More details of how the Australian government plans to work with employers to bring in skilled temporary worker to cope with the country's mining boom have been released.
Enterprise Migration Agreements (EMAs) are being brought in to help the resource sector meet its skills needs in the coming years.
The 'Mining boom Mark II' brings an unprecedented level of investment and opportunity to Australia, according to officials as there will simply not be enough Australian workers to get the job done.
There is $380 billion of new investment planned for resource projects and this is projected to lead to a shortage of 36,000 trade's people by 2015. This impact will not just be felt in the outback of Western Australia and Queensland but also in our major cities, as workers are attracted to jobs in mining.
To meet this important challenge, the government says it will implement all of the recommendations of the National Resources Sector Employment Taskforce report. One of these 31 recommendations is to introduce (EMAs).
These agreements will be one way to help the resource sector meet its needs but not on a new visa. Officials describe then as 'an umbrella agreement to bring in temporary skilled workers from overseas'.

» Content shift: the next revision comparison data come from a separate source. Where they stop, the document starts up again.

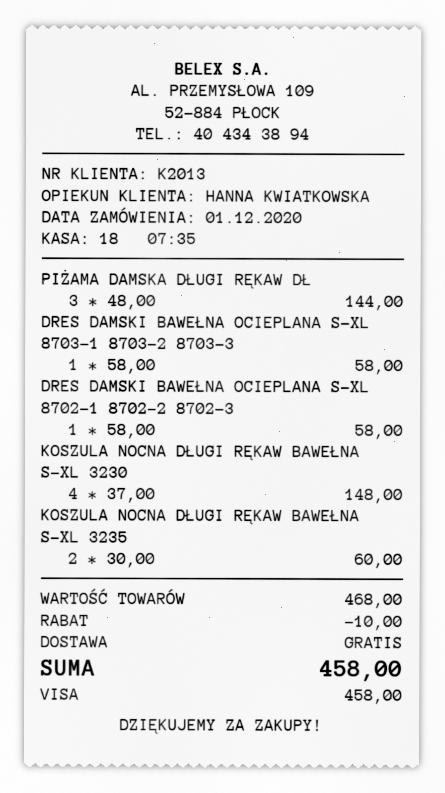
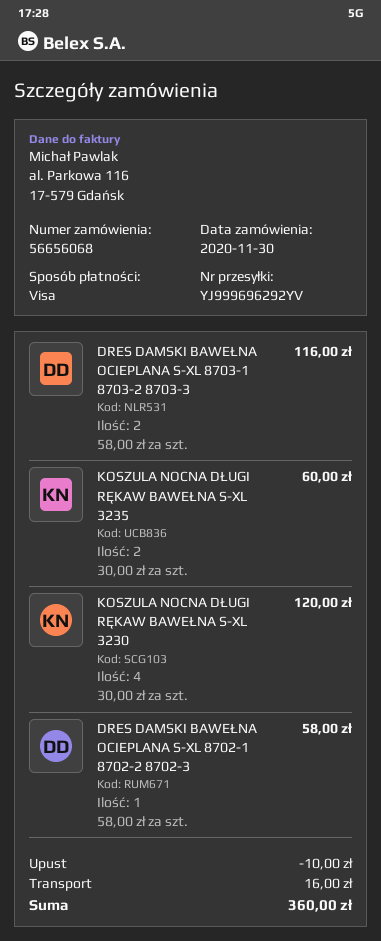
order date: 2020-12-01 -> 2020-11-30
PIŻAMA DAMSKA DŁUGI RĘKAW DŁ: 3 x 48.00 = 144.00 -> none
DRES DAMSKI BAWEŁNA OCIEPLANA S-XL 8703-1 8703-2 8703-3: 1 x 58.00 = 58.00 -> 2 x 58.00 = 116.00
KOSZULA NOCNA DŁUGI RĘKAW BAWEŁNA S-XL 3230: 4 x 37.00 = 148.00 -> 4 x 30.00 = 120.00
shipping: 0.00 -> 16.00
total: 458.00 -> 360.00

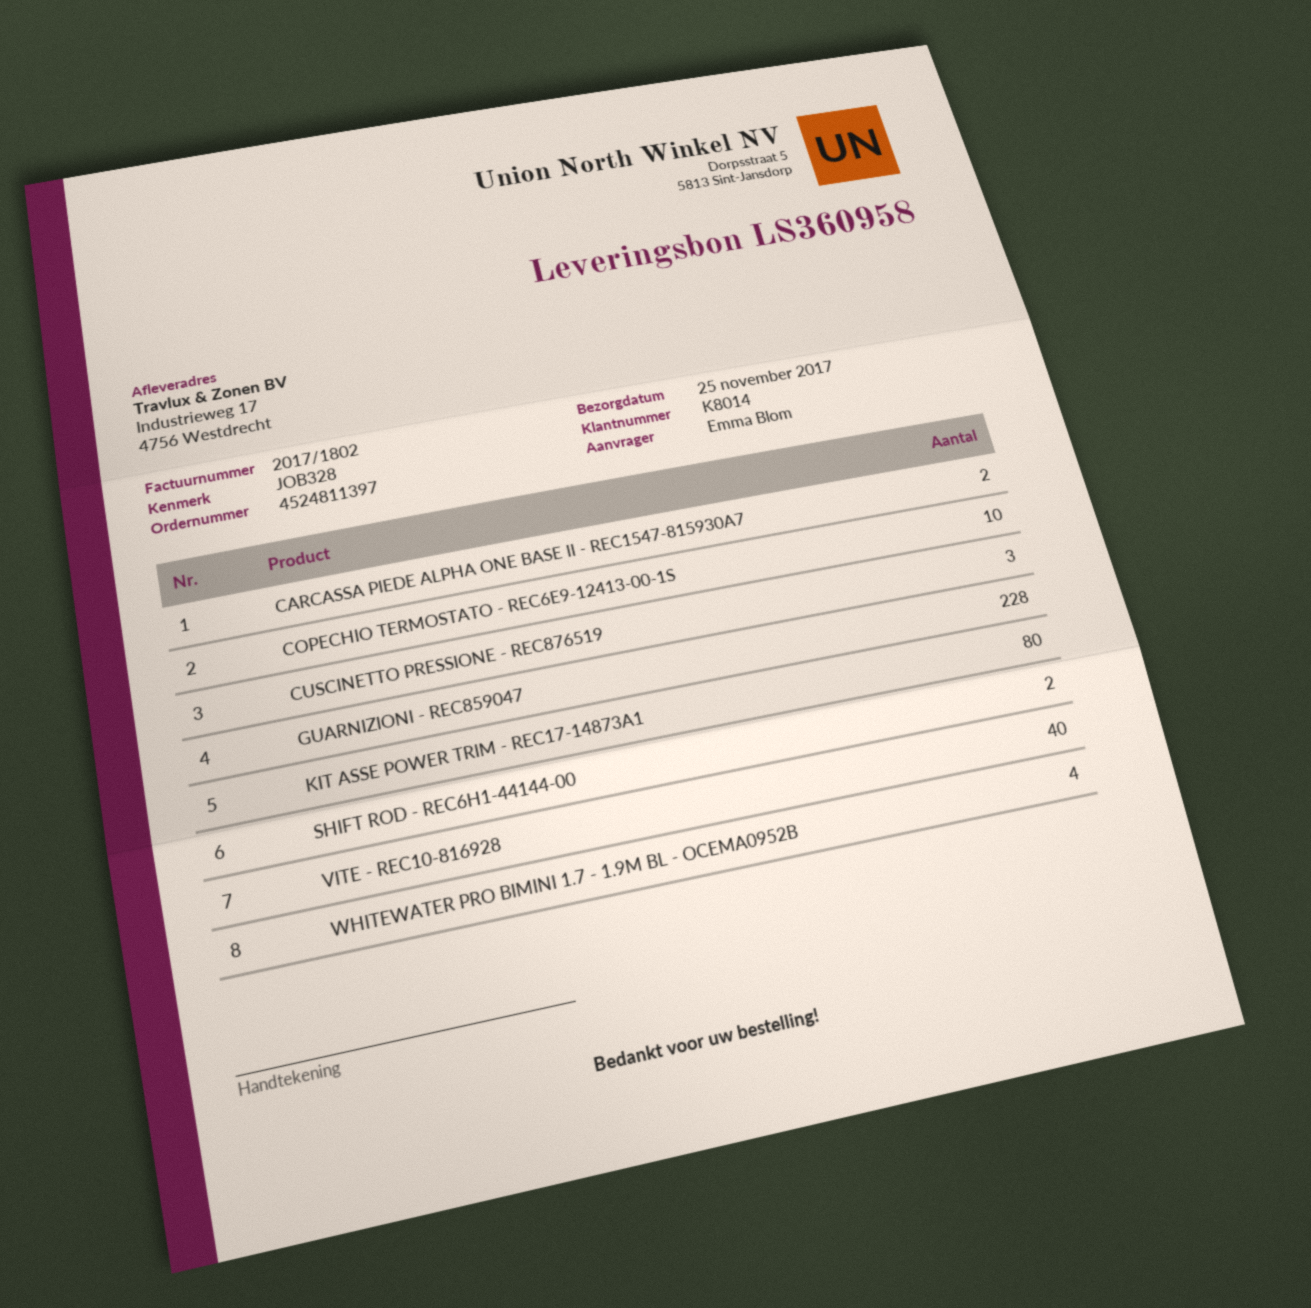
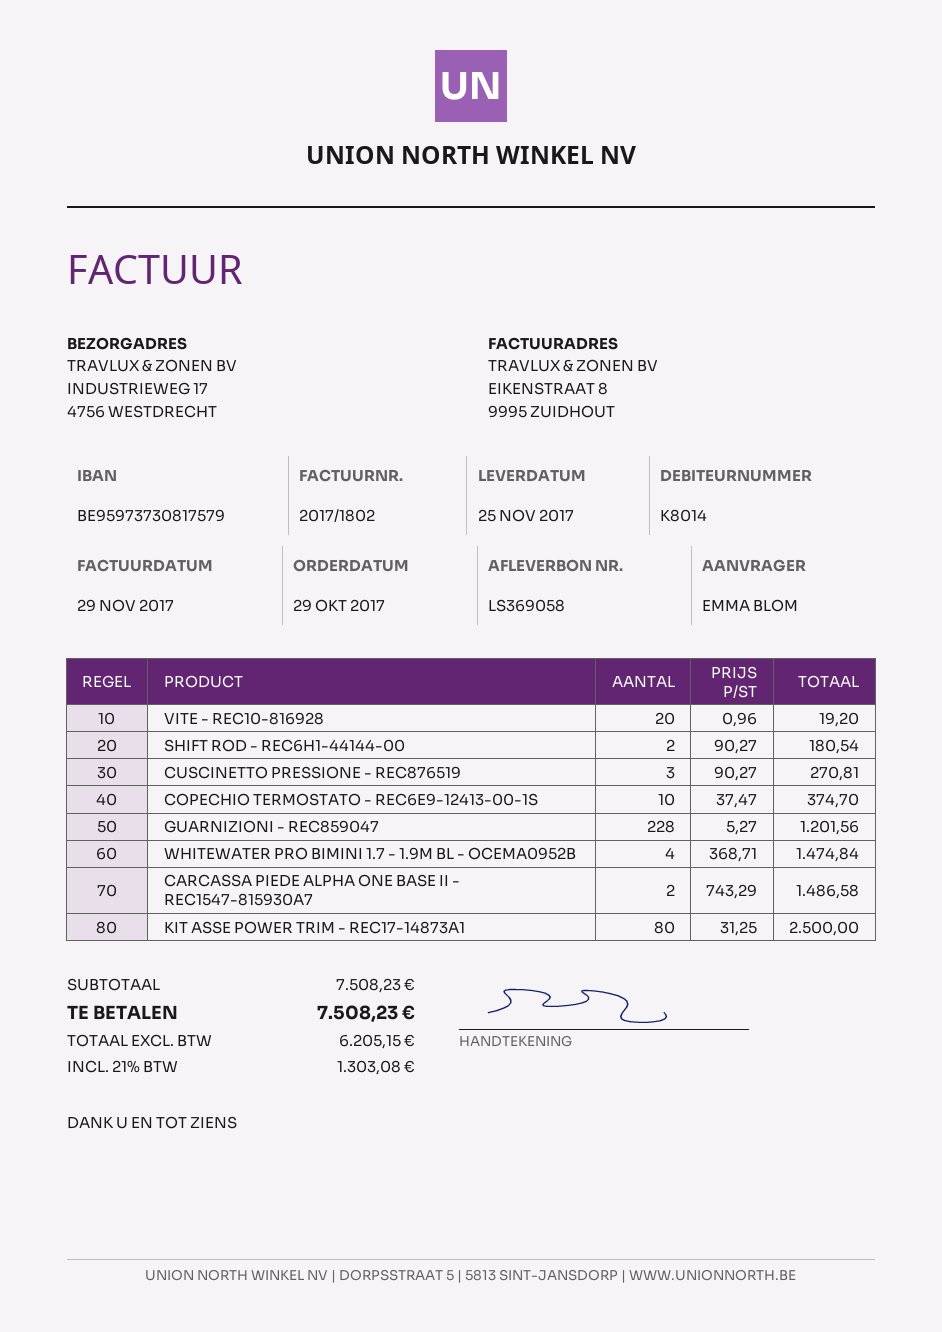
delivery note number: LS360958 -> LS369058
VITE - REC10-816928: 40 -> 20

These agreements will include training measures to reduce the reliance on overseas workers, and increase the skills of the Australian workforce, evidence that there are genuine skills shortages in the local area, and demonstrated efforts to use Australian workers first.

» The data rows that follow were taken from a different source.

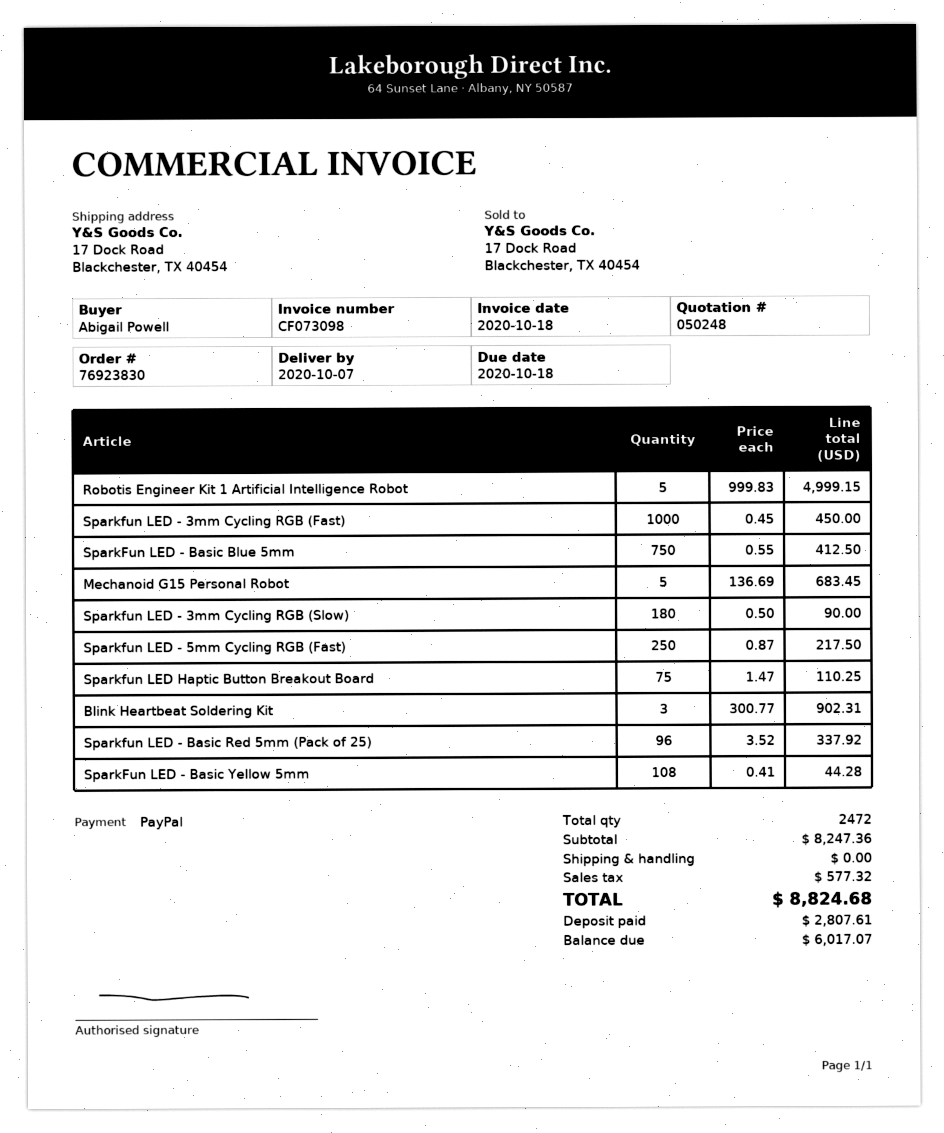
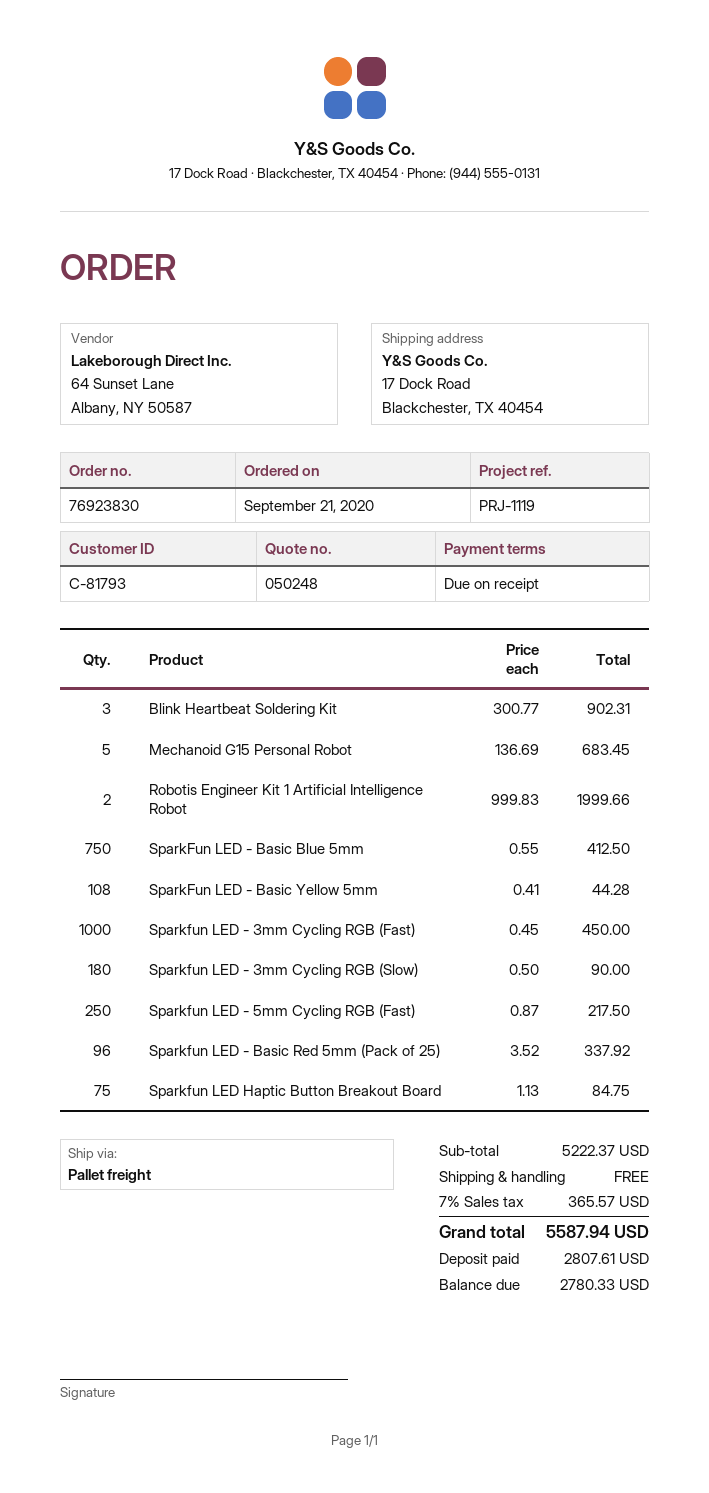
Robotis Engineer Kit 1 Artificial Intelligence Robot: 5 x 999.83 = 4999.15 -> 2 x 999.83 = 1999.66
Sparkfun LED Haptic Button Breakout Board: 75 x 1.47 = 110.25 -> 75 x 1.13 = 84.75
subtotal: 8247.36 -> 5222.37
tax: 577.32 -> 365.57
total: 8824.68 -> 5587.94
balance: 6017.07 -> 2780.33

EMAs will be for 'mega' projects only of at least $2 billion to build and employ more than 1,500 workers. 'It is crucial that construction on these projects is not delayed due to the lack of key skilled workers. This is because each additional job in the resources sector may lead to a further three jobs in other industries. Skills shortages in the resources sector can quickly spread to our major cities,' said a spokesman for the Labour Market Branch within the Department of Immigration and Citizenship.
'Access to overseas workers under EMAs will help to ensure the workforce needs of these projects are met, ensuring economic and employment benefits for all Australians can be realised. This will be done without undercutting local wages,' he explained.

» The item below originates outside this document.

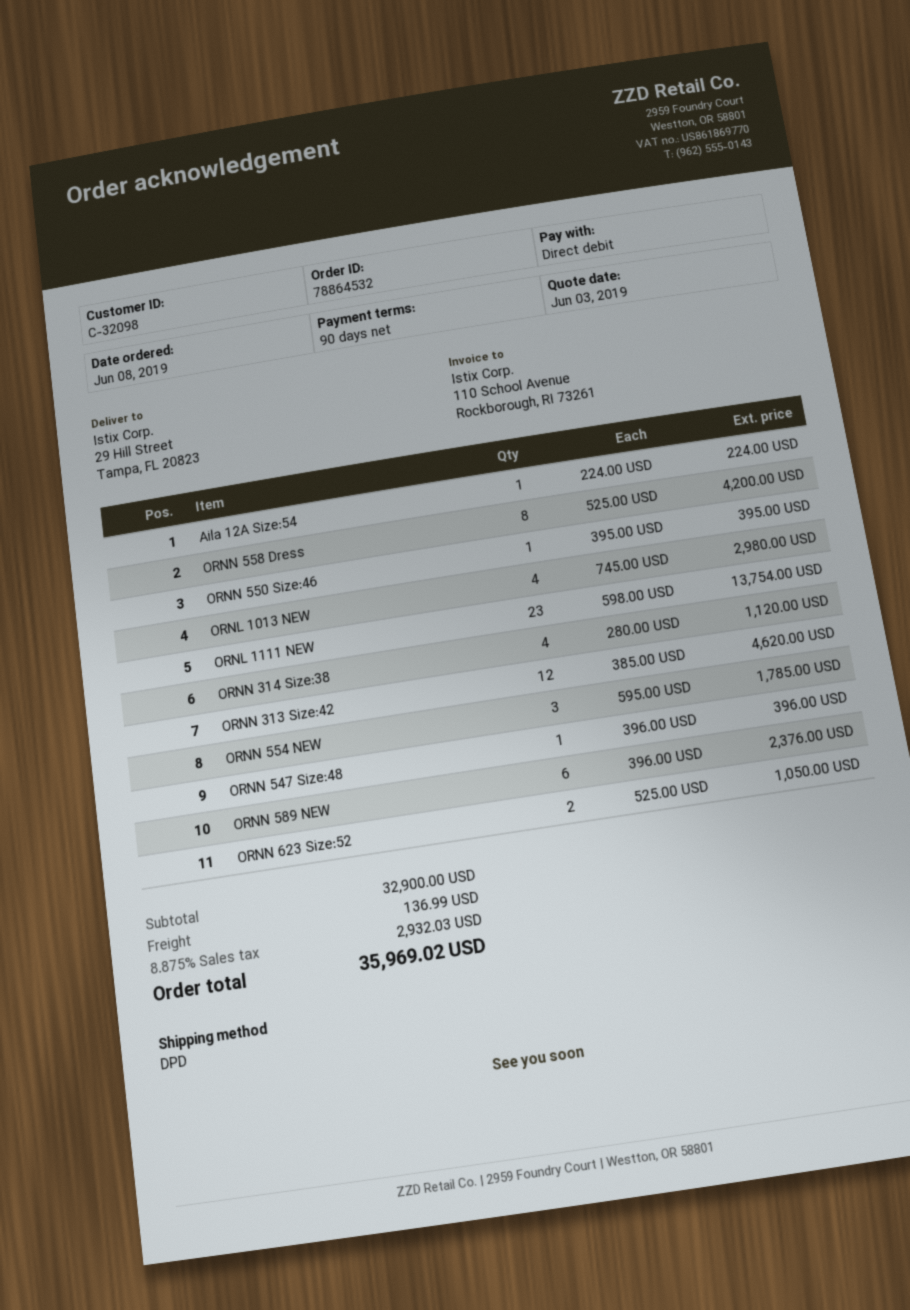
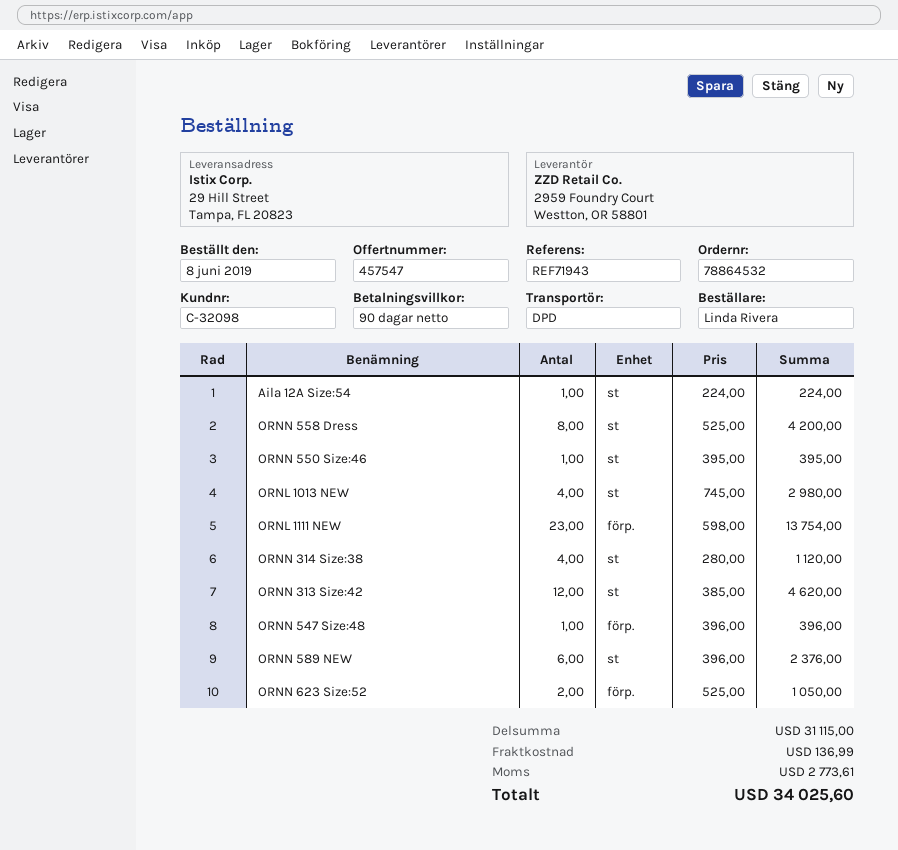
ORNN 554 NEW: 3 x 595.00 = 1785.00 -> none
subtotal: 32900.00 -> 31115.00
tax: 2932.03 -> 2773.61
total: 35969.02 -> 34025.60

'This is because all overseas workers employed under EMAs will be on 457 visas. The 457 programme is efficient for business without undermining local opportunities. Subclass 457 visa holders must be paid at least as well as an Australian doing the same job,' he added.
The average salary for a 457 visa holder working in the mining industry is $122 000 but this does not take into account any allowances or bonuses. Subclass 457 visa holders must be paid superannuation.
Each EMA project owner will also have to demonstrate the genuine need for overseas workers. However, requiring each and every contractor to repeat this process would be a waste of time and create unnecessary red tape.